**The data:**
<<<<

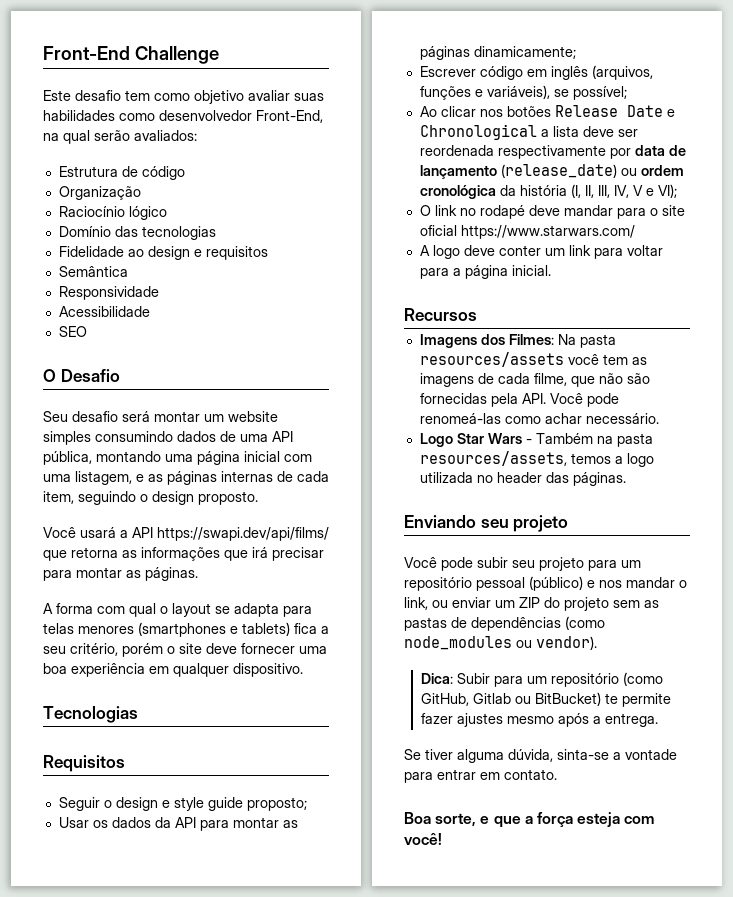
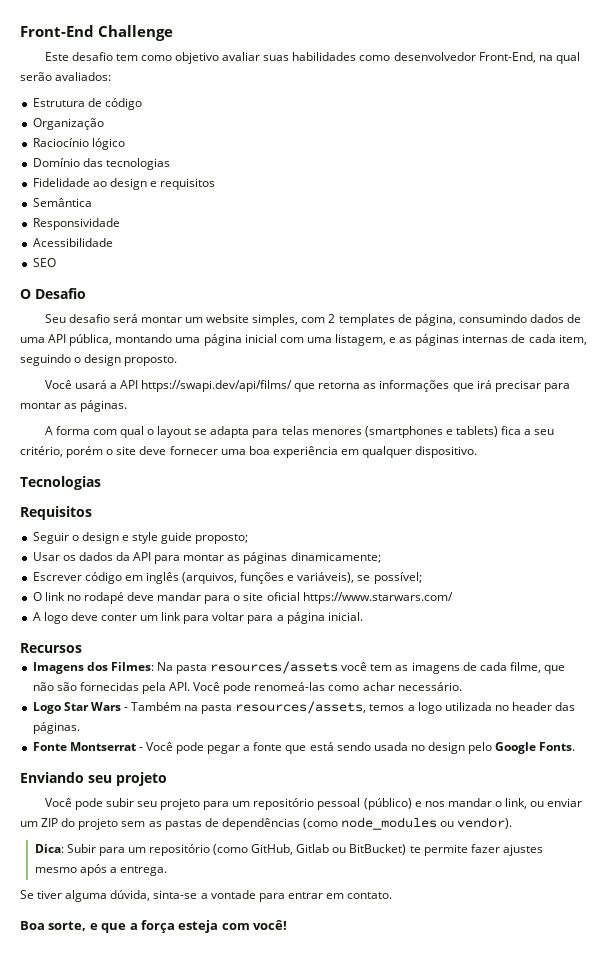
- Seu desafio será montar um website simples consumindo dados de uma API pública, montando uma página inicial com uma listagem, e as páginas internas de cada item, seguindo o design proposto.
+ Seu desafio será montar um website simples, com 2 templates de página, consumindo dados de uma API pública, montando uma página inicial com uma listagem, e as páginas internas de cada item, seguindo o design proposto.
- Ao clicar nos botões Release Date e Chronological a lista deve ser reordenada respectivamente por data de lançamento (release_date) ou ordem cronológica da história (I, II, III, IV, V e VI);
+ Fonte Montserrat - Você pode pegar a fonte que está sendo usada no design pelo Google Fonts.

>>>>
<<<<

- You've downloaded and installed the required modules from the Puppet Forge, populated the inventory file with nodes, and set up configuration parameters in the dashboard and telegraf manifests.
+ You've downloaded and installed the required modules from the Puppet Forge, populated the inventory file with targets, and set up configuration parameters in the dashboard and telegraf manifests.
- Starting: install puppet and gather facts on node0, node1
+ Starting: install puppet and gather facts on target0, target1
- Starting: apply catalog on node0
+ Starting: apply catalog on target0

>>>>

**Task:** Given the records above, reproduce precisely and only the lines between the line holding "- Seu desafio" and the line holding "- Ao clicar", inclusive.

**Answer:**
- Seu desafio será montar um website simples consumindo dados de uma API pública, montando uma página inicial com uma listagem, e as páginas internas de cada item, seguindo o design proposto.
+ Seu desafio será montar um website simples, com 2 templates de página, consumindo dados de uma API pública, montando uma página inicial com uma listagem, e as páginas internas de cada item, seguindo o design proposto.
- Ao clicar nos botões Release Date e Chronological a lista deve ser reordenada respectivamente por data de lançamento (release_date) ou ordem cronológica da história (I, II, III, IV, V e VI);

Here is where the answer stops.